Pour ta question sur Mountain Lion en virtual, je ne sais pas. Les fichiers .dmg sont des fichiers utilisés sur Mac, ce sont des "conteneurs". En gros ils contiennent d'autres fichiers.
L'extension .vmx est réservé à VMware, c'est probablement l'extension pour les disques durs virtuels ou les fichiers de configuration des machines virtuelles. 

Si tu n'as pas de Mac, ça ne va pas être facile d'installer ton hackintosh ! Il te faut en effet un Mac OS X pour créer ta ou tes clefs USB bootable. Une VM pourrait à priori faire l'affaire.
Je n'ai jamais essayé d'installer OS X sur une VM... mais tu dois trouver plein de tutos sur le Web.

En tous cas pour installer Mountain Lion, il faut l'acheter, et on ne le trouve que sur l'App Store. Pour avoir l'App Store, il te faut donc Snow Leopard ou Lion. Tu peux trouver ces deux là dans le commerce mais ce n'est pas évident. 

Sinon ta carte mère est bien compatible. La carte vidéo je ne sais pas... 

Et oui, c'est parfaitement possible d'avoir les 2 OS sur la machine. Bien évidement tu ne peux en booter qu'un seul à la fois.


----------



## itOtO (13 Août 2012)

Salut,
Pour ce qui est de ta config elle est parfaitement compatible avec OSX, sauf au niveau de la carte graphique... tu peux l'activer pour avoir l'affichage mais sauf erreur de ma part tu n'auras pas l'accélération graphique (après ça fait un moment que k'ai pas regardé donc certains ont peut être trouvé une solution...), mais bon tu peux toujours utiliser le Intel HD 3000 de ton processeur.
Pas de soucis non plus pour installer chaque système sur un SSD.

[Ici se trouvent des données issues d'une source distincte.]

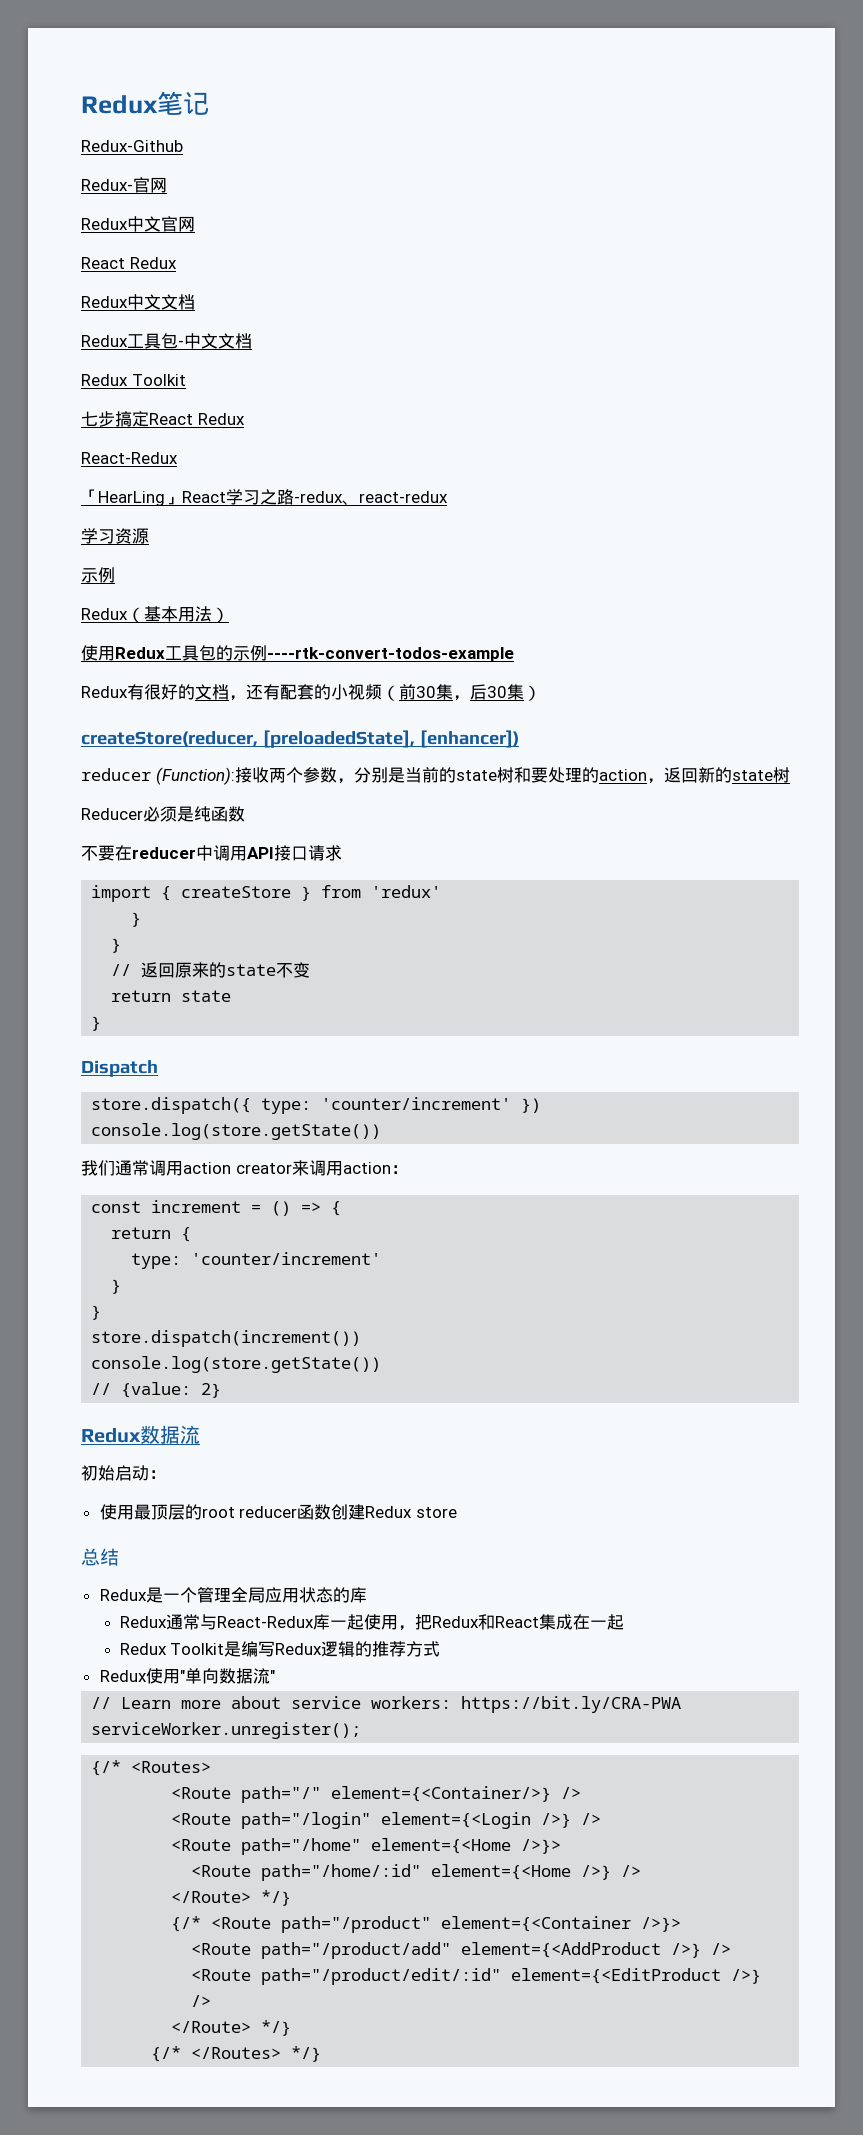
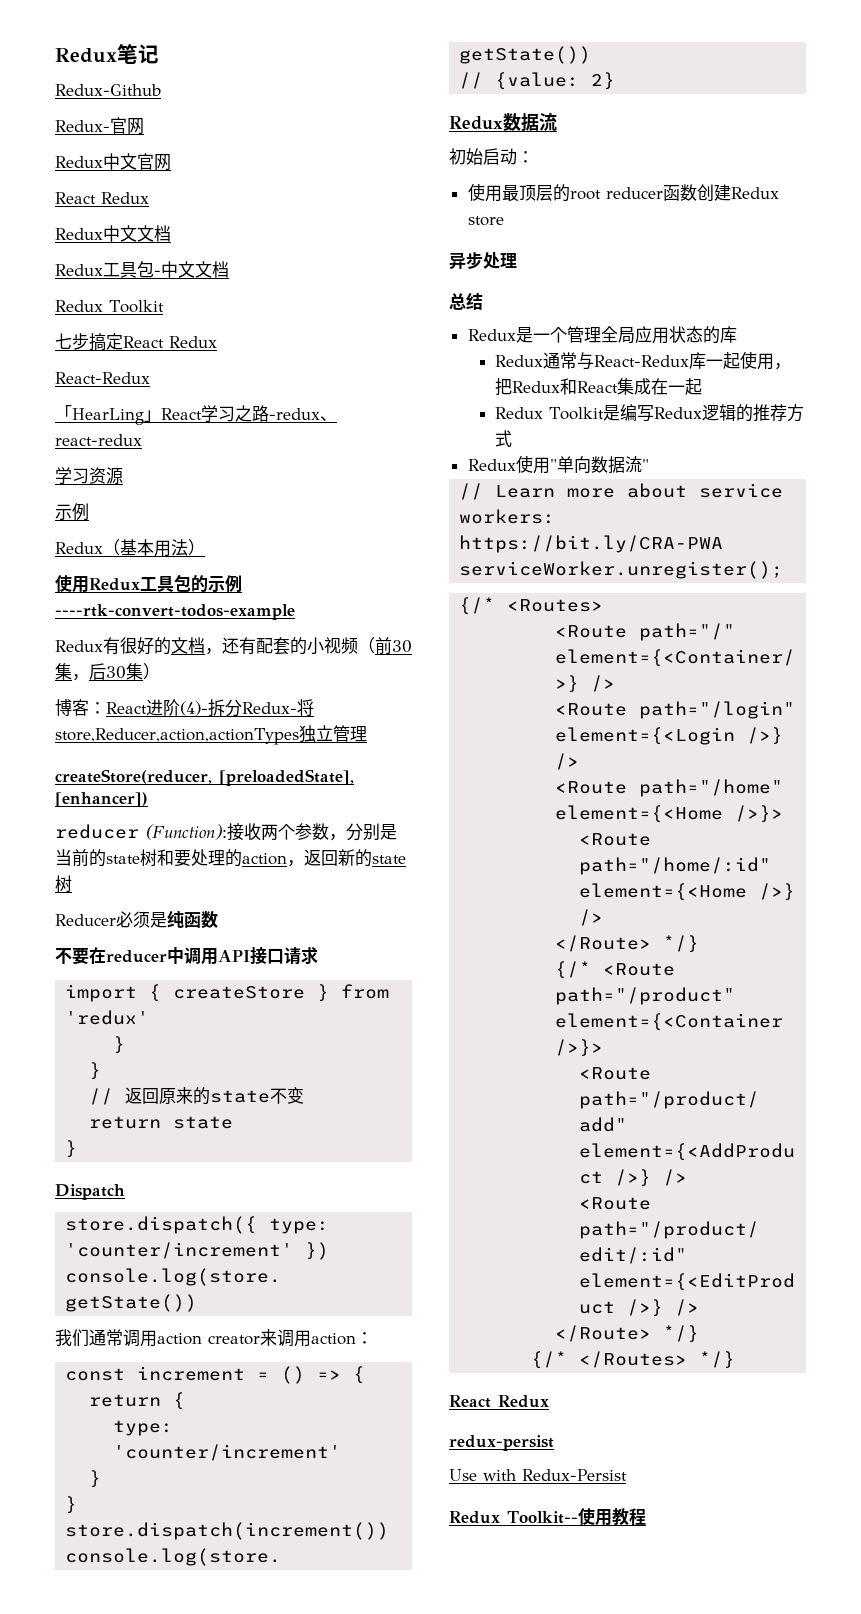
(541, 693) none -> [55,699,314,717] [55,725,367,745] // 博客：React进阶(4)-拆分Redux-将store,Reducer,action,actionTypes独立管理
(457, 1512) none -> [449,252,517,270] // 异步处理
(322, 2054) none -> [449,1395,549,1408] [449,1435,554,1451] [449,1469,627,1481] [449,1508,646,1526] // React Redux // redux-persist // Use with Redux-Persist // Redux Toolkit--使用教程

Pour la création de ta clé d'installation tu peux installer OSX sur une machine virtuelle sous Windows, que ce soit avec VMWare ou VirtualBox. Pour le premier je ne sais pas trop comment ca se passe, mais pour le second il faut une version CD d'OSX pour l'installation, ce qui oblige à télécharger une disto iatkos ou autre pour Lion et Mountain Lion vu qu'on ne les trouve pas sur cd... Plus d'info pour l'install avec virtualbox ici: http://www.macbreaker.com/2012/07/mountain-lion-virtualbox.html


----------